Kasimir: »Du siehst aus wie Dornröschen. Ich bin versucht, dich mit einem Kuss aufzuwecken.« Die dunkle Stimme jagt mir einen erregenden Schauer über den Körper. Blinzelnd öffne ich die Augen und schaue direkt in Lorenz‘ Gesicht. Er hockt vor mir. Seine dunkelblauen Augen mustern mich. Ein Lächeln, das mein Herz zum Stolpern bringt, umspielt seinen Mund.
»Jemanden ungefragt zu küssen, ist übergriffig und alles andere als nett.«
»Ich weiß, deshalb habe ich auch nur darüber nachgedacht und meinen Wunsch nicht einfach in die Tat umgesetzt.«
»Wofür ich dir sehr dankbar bin.« Es ist gelogen, denn seine Lippen ziehen mich magisch an. Ich würde zu gern wissen, wie sie sich auf meinen anfühlen.

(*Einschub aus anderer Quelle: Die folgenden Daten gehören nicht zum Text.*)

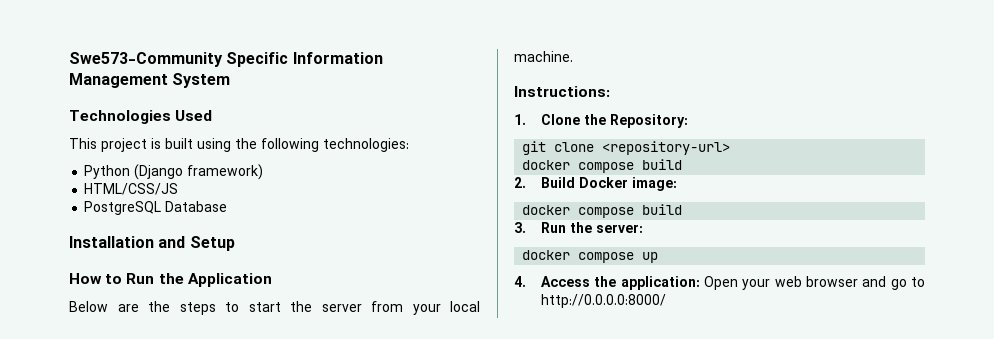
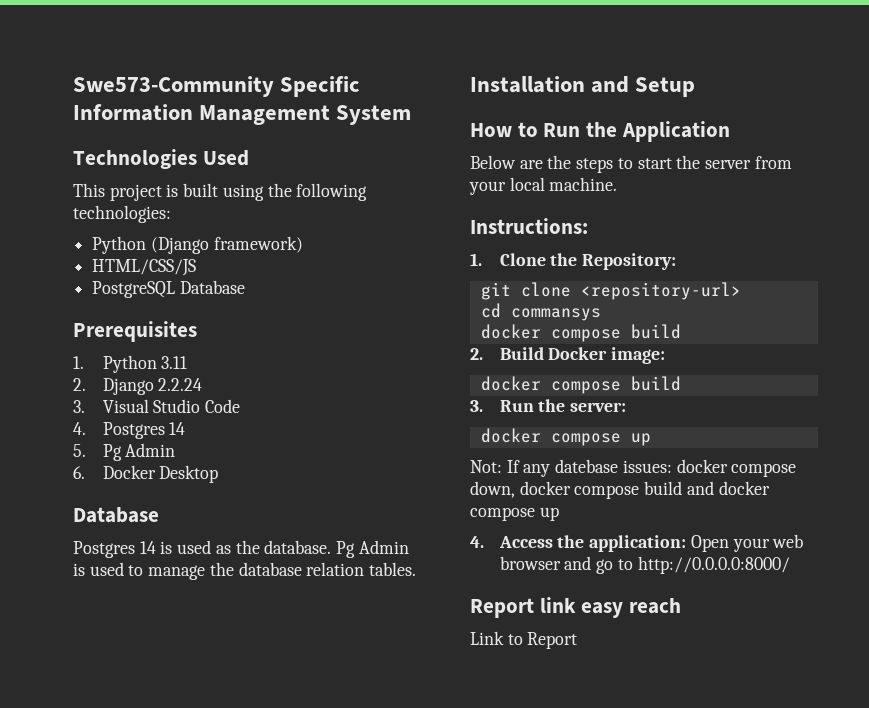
+ Prerequisites
+ 1. Python 3.11
+ 2. Django 2.2.24
+ 3. Visual Studio Code
+ 4. Postgres 14
+ 5. Pg Admin
+ 6. Docker Desktop
+ Database
+ Postgres 14 is used as the database. Pg Admin is used to manage the database relation tables.
+ cd commansys
+ Not: If any datebase issues: docker compose down, docker compose build and docker compose up
+ Report link easy reach
+ Link to Report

»Aber jetzt habe ich doch irgendwie gefragt.«
»Leider bin ich nun schon wach.«

Danke für das Gespräch

Lorenz: Wir danken dir. Deine Fragen haben viel Spaß gemacht.
Kasimir: Ja, vielen Dank, dass du dir Zeit für uns genommen hast. Ich verschwinde jetzt wieder an meinen Webstuhl.